The technology demonstrations and papers were presented by members of the Microsoft Research (MSR) division at SIGGRAPH 2007, the Association for Computing Machinery’s 34th annual international conference on computer graphics and interactive techniques, in San Diego.
Among the papers presented, researchers from MSR and the Hong Kong University of Science and Technology showed off a technique they developed where, by combining a blurry digital photo with a noisy (grainy looking) digital image of the same subject, the resulting photo image is much clearer and sharper than either original picture.
“This research will help everyday digital photographers avoid one of the more common frustrations of capturing satisfactory photos under low-light conditions using a handheld camera, which is that images are often blurred, or cluttered with noise,” Microsoft
officials said in a statement.
Other papers dealt with providing improved capabilities for easily and seamlessly inserting one picture or object into another, including one technology researchers called Photo Clip Art.
That demonstration used a large library of pre-computed realistic 3D objects that can be placed into a scene to create a very natural seeming composite photo.
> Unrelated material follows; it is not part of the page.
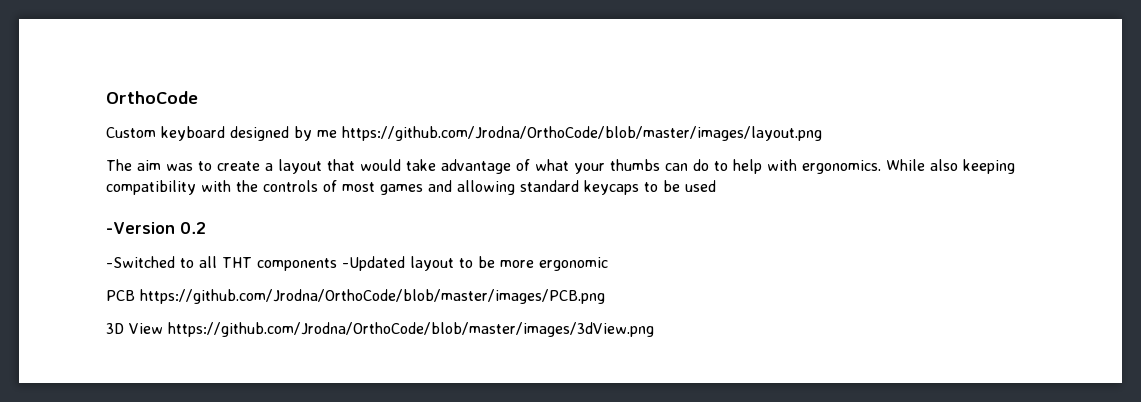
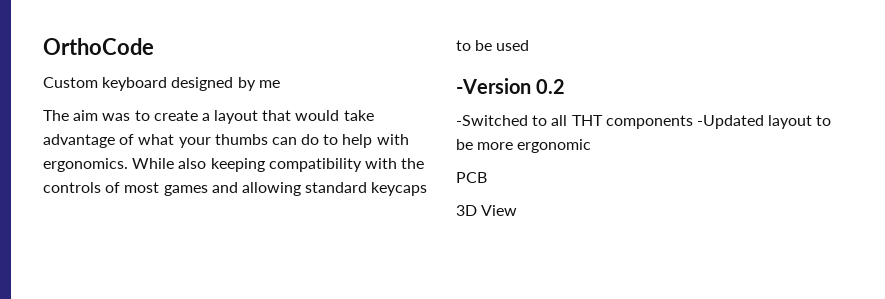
[342,126,822,141] https://github.com/Jrodna/OrthoCode/blob/master/images/layout.png -> (280, 84) none
[140,289,605,304] https://github.com/Jrodna/OrthoCode/blob/master/images/PCB.png -> (487, 177) none
[168,322,654,337] https://github.com/Jrodna/OrthoCode/blob/master/images/3dView.png -> (518, 210) none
This might have applications in products like Office, for instance, where much more realistic photo clip art could be produced for insertion into documents or presentations, according to Microsoft’s statement.
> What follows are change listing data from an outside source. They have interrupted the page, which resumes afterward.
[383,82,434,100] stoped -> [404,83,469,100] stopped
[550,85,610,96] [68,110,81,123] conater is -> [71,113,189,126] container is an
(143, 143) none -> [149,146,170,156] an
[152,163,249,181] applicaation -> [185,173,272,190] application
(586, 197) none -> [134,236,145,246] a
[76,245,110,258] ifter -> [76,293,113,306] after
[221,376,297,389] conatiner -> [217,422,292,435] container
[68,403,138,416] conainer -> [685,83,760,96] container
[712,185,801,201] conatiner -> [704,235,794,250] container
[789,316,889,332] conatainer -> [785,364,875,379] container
A third paper dealt with new photo matting techniques – dubbed Soft Scissors — to enable inserting an object from one photo into another without the jarring edge effects often associated with photo mattes.
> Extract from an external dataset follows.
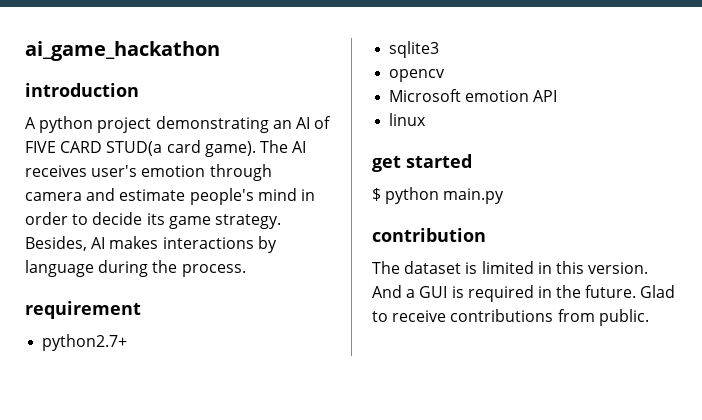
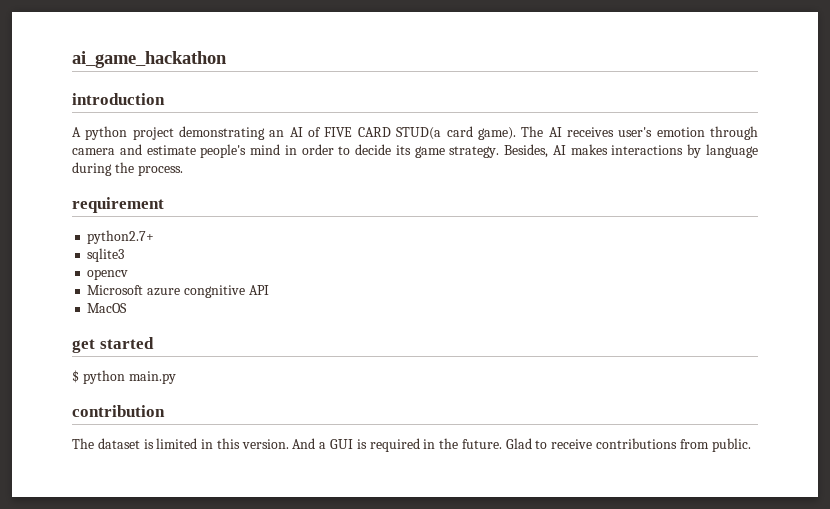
[465,90,530,102] emotion -> [147,285,245,298] azure congnitive
[389,113,427,126] linux -> [87,303,128,313] MacOS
All told, MSR researchers authored or co-authored 14 of the 108 papers accepted for presentation at the conference –13 percent of the total and more than any other presenting organization.
When or if these technologies will actually reach the marketplace remains uncertain, however, since the work is, after all, computer science research – not commercially-oriented research and development work such as product creation.
In the meantime, however, Microsoft has ramped up its intellectual property (IP) licensing activities around work done by MSR researchers.
At SIGGRAPH this week, Microsoft said it has licensed some of its graphics technology IP to noted New Zealand special effects firm – Weta Digital Ltd. Weta has won multiple Academy Awards for films such as the “Lord of the Rings” trilogy and “King Kong.” The firm was co-founded in 1993 by several now very well known New Zealand filmmakers, including Peter Jackson and Jamie Selkirk of “Lord of the Rings” fame.
This is Microsoft’s initial foray into IP licensing with the gaming and entertainment industry, according to a company spokesperson.
The agreement involves several technologies developed by MSR. Due to confidentiality issues, however, Microsoft cannot disclose what technologies Weta has licensed.
“That they have selected some of our technologies is very rewarding,” Louis Carbonneau, Microsoft general manager of IP licensing told internetnews.com. The license provides access to the IP as well as the source code so that licensees do not have to “start from scratch,” he said.
Suffice to say that there will be more licensing efforts to come.
“We are embarking on a much more ambitious program of licensing our graphics technologies, whether it’s to special effects studios or game developers,” he added.